If she wasn't touching herself like that this would be a really cool model to convert for my all female army.


----------



## slaaneshy (Feb 20, 2008)

morfangdakka said:


> If she wasn't touching herself like that this would be a really cool model to convert for my all female army.


She is just getting ready to squeeze her weaponized breast milk, which is capable of blinding a geek at 20 metres!


----------



## Brother Vinni (Jan 18, 2011)

morfangdakka, can you give a link to your army, please?


----------



## bitsandkits (Mar 18, 2008)

Shes far too curvy for an elf, shes got amazing assets,but looks like she should be serving ale rather than dungeon delving. 
Nice sculpt though.


----------



## Jace of Ultramar (Aug 2, 2011)

Nice sculpting Vinni.

I'm not sure what it is, but, I've noticed lately that a large majority of indie minis are wearing either nothing or very little.
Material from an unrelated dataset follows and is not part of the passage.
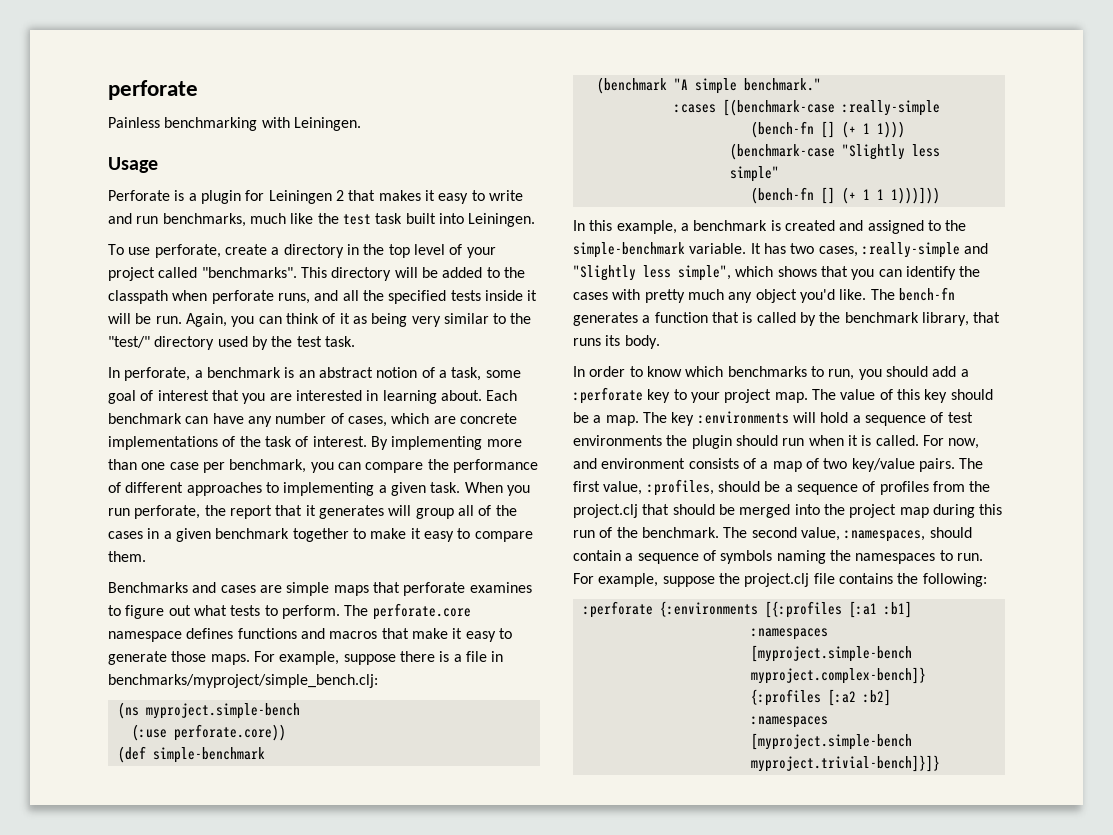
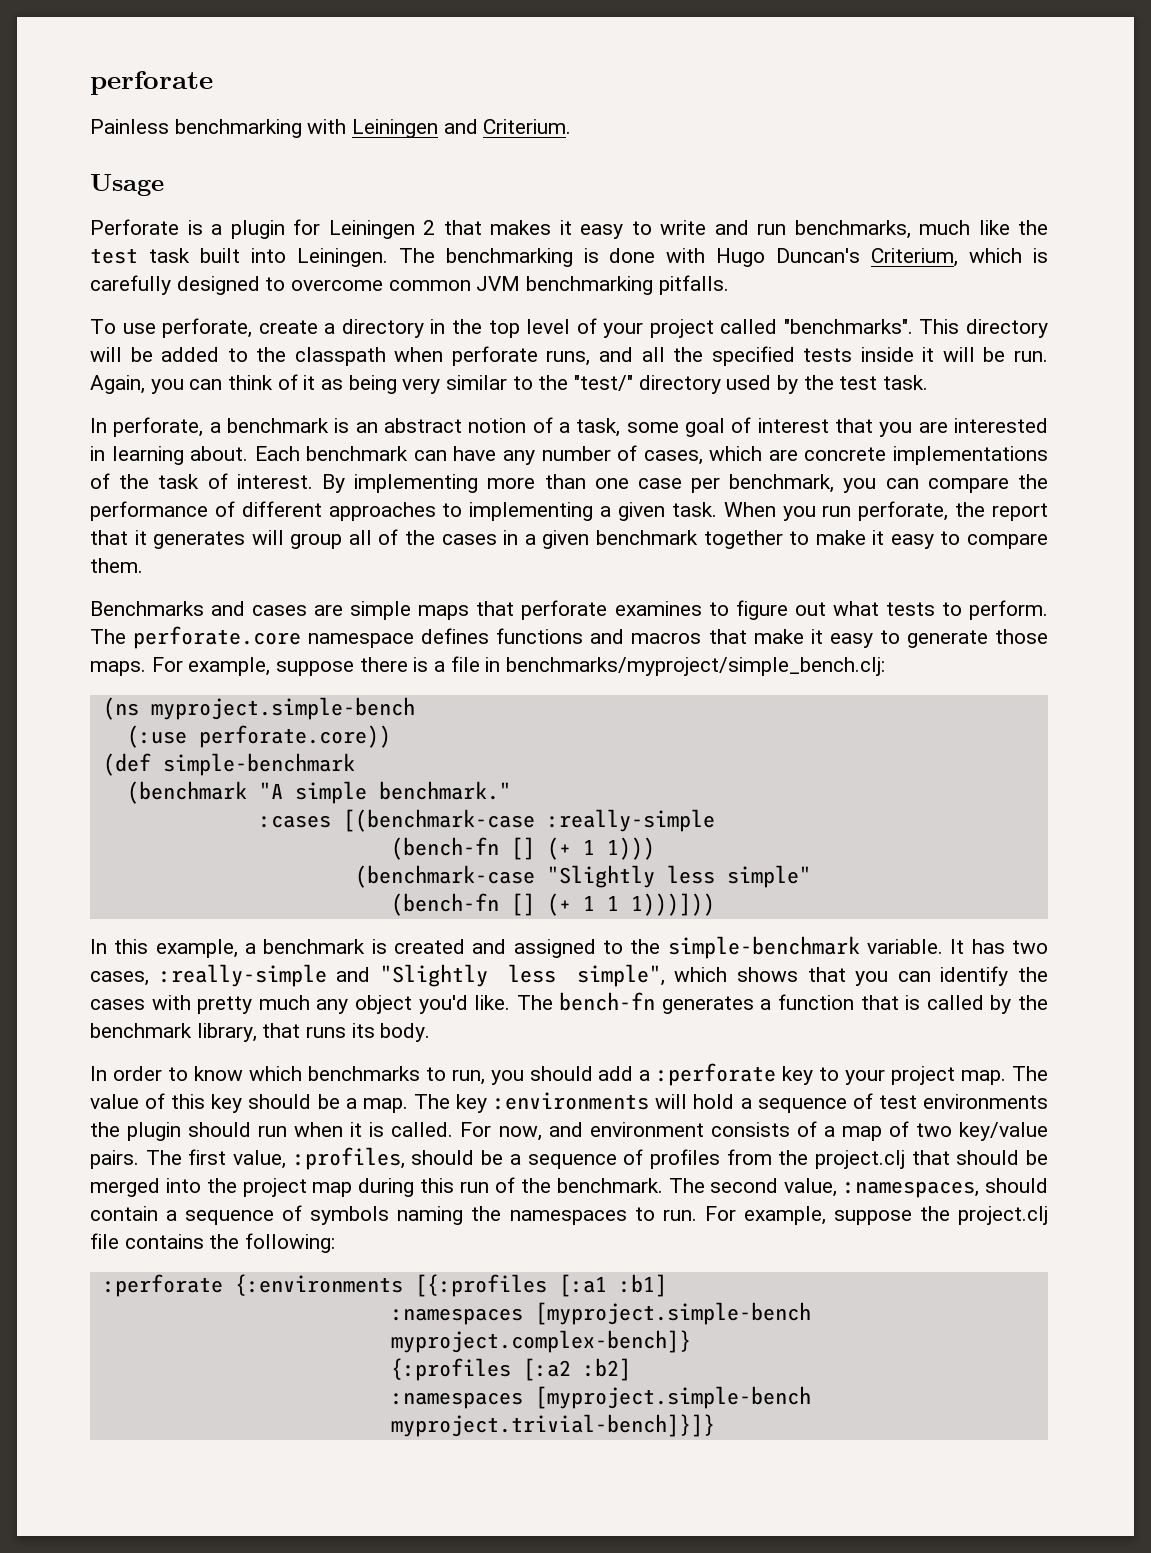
[293,117,361,131] Leiningen. -> [352,119,572,138] Leiningen and Criterium.
(536, 220) none -> [398,248,1048,267] [90,275,729,295] The benchmarking is done with Hugo Duncan's Criterium, which is carefully designed to overcome common JVM benchmarking pitfalls.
I'm waiting for the full blown porn minis to show up next.


----------



## Khorne's Fist (Jul 18, 2008)

Not quite getting why she's giving herself a breast check with a sword in her hand. The pearl necklace is a nice touch though.


----------



## bitsandkits (Mar 18, 2008)

Jace of Ultramar said:


> Nice sculpting Vinni.
> 
> I'm not sure what it is, but, I've noticed lately that a large majority of indie minis are wearing either nothing or very little. I'm waiting for the full blown porn minis to show up next.


You clearly missed the tit slug model then?


----------



## Jace of Ultramar (Aug 2, 2011)

bitsandkits said:


> You clearly missed the tit slug model then?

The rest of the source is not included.